Towards midnight the young man awoke, and seeking the face of his mistress with his lips, found that her cheeks, which he could not see, were bathed in tears.
"You are grieved," he said to her.
"No," she replied, "they are tears of gratitude. Ah!" she went on, "how could they fail to take you from me beforehand, my angel, and how unworthy I am of you!"
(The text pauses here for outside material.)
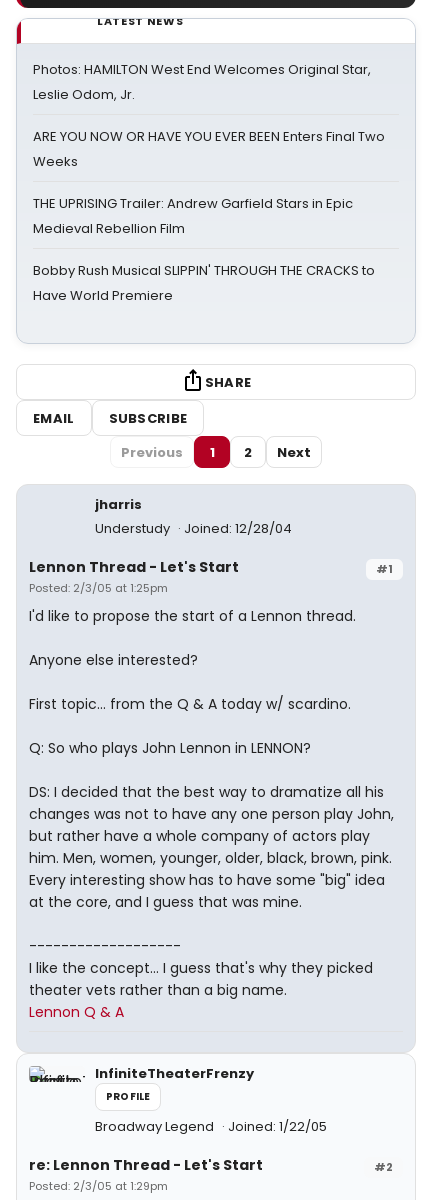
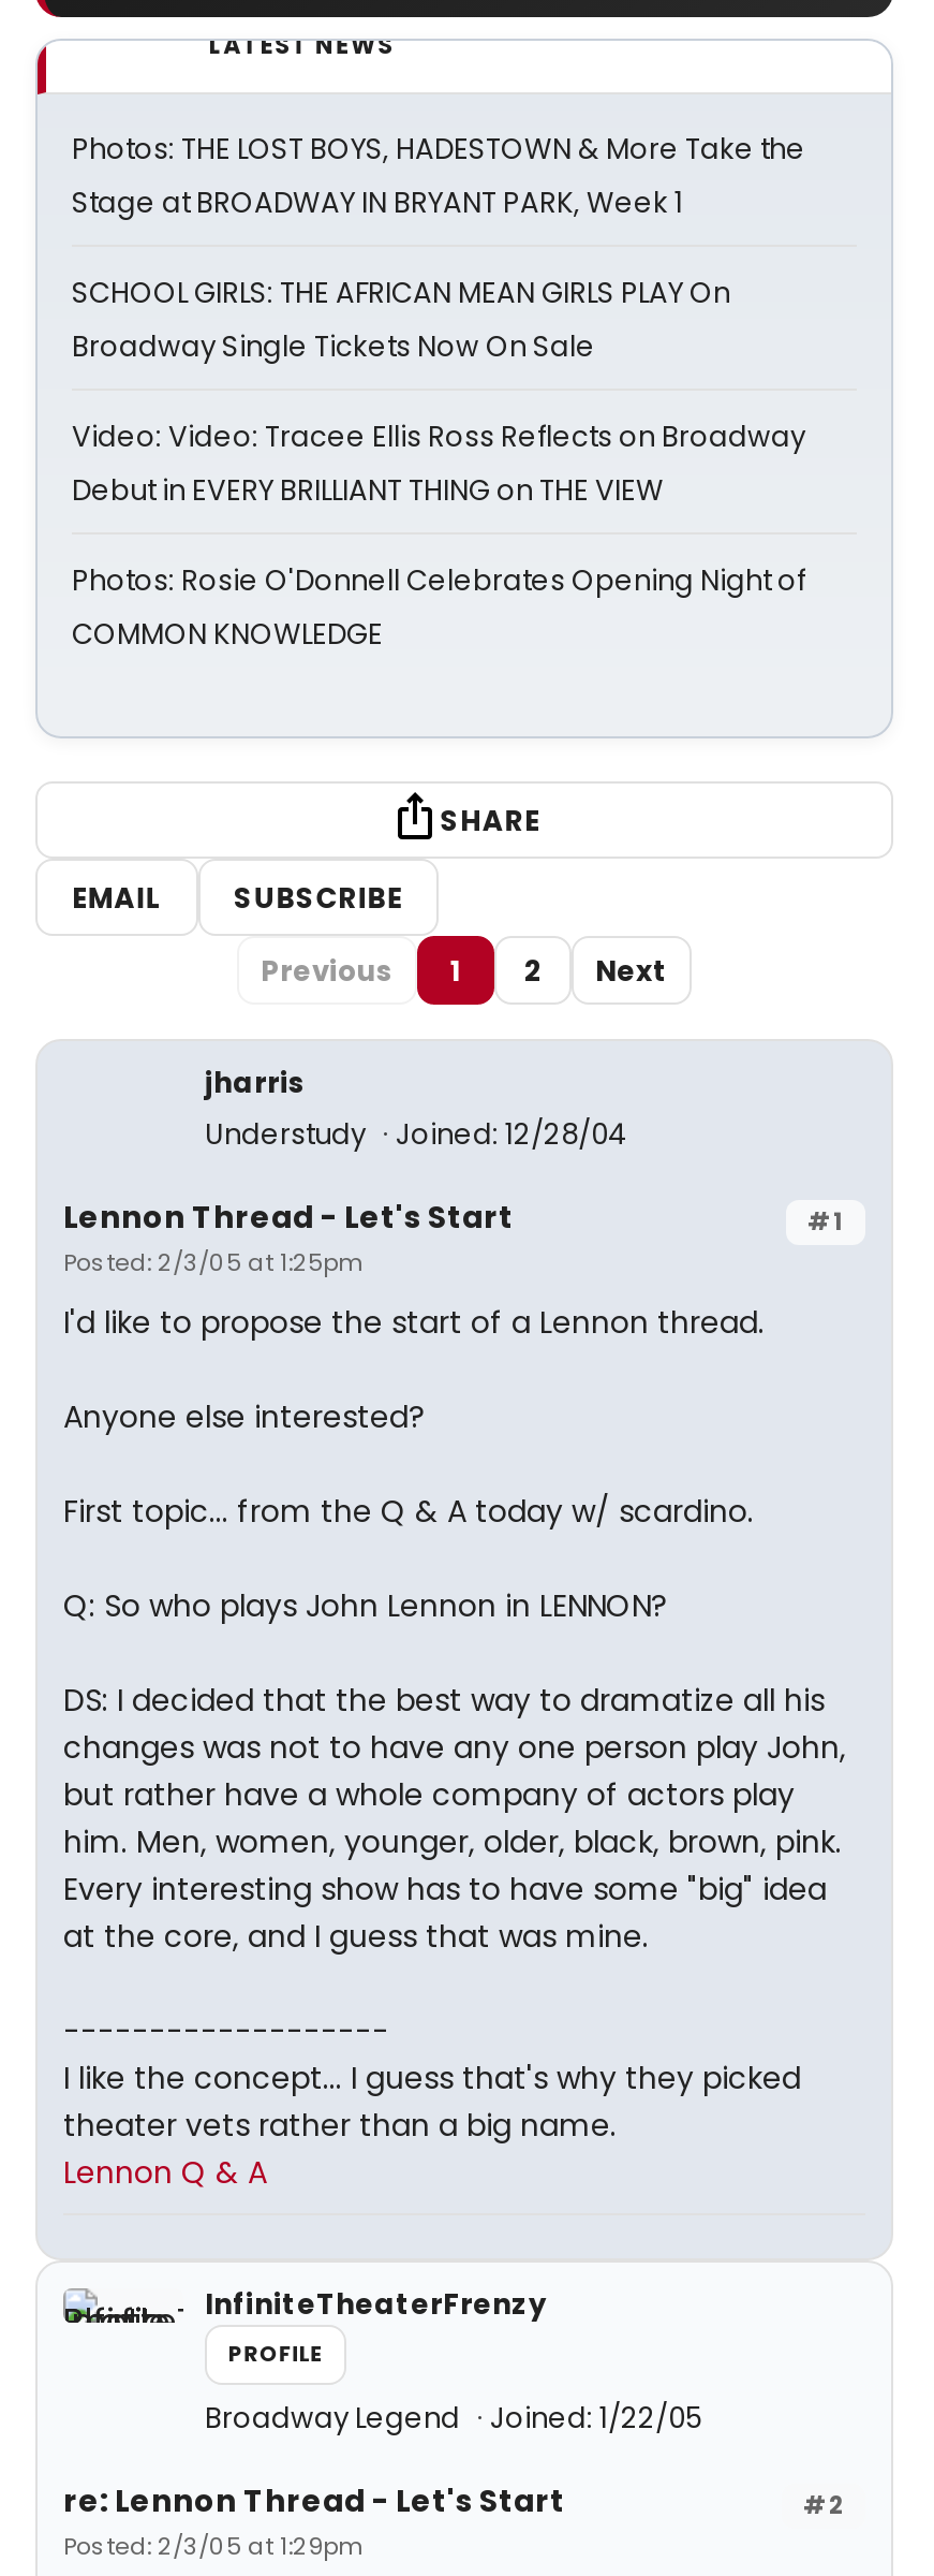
[33,60,371,104] Photos: HAMILTON West End Welcomes Original Star, | Leslie Odom, Jr. -> [72,129,805,223] Photos: THE LOST BOYS, HADESTOWN & More Take the | Stage at BROADWAY IN BRYANT PARK, Week 1
[33,127,385,171] ARE YOU NOW OR HAVE YOU EVER BEEN Enters Final Two | Weeks -> [72,273,730,367] SCHOOL GIRLS: THE AFRICAN MEAN GIRLS PLAY On | Broadway Single Tickets Now On Sale
[33,194,353,238] THE UPRISING Trailer: Andrew Garfield Stars in Epic | Medieval Rebellion Film -> [72,416,805,511] Video: Video: Tracee Ellis Ross Reflects on Broadway | Debut in EVERY BRILLIANT THING on THE VIEW
[33,261,375,305] Bobby Rush Musical SLIPPIN' THROUGH THE CRACKS to | Have World Premiere -> [72,560,805,655] Photos: Rosie O'Donnell Celebrates Opening Night of | COMMON KNOWLEDGE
Enigmatic words which Hubert was often to remember later on, and which, even at this moment, and in spite of the kisses, raised suddenly within him that vapour of sadness which is the customary accompaniment of pleasure. Through it he could see, as by a lightning flash, a house that was familiar to him, and, bending down beneath the lamp, among the family portraits, the faces of the two women who had reared him. It was only for a second, and he laid his head upon Theresa's breast, there to forget all thought, while the vague complaining of the sea reached him, softened by the distance--a mysterious and distant murmur like the approach of fate.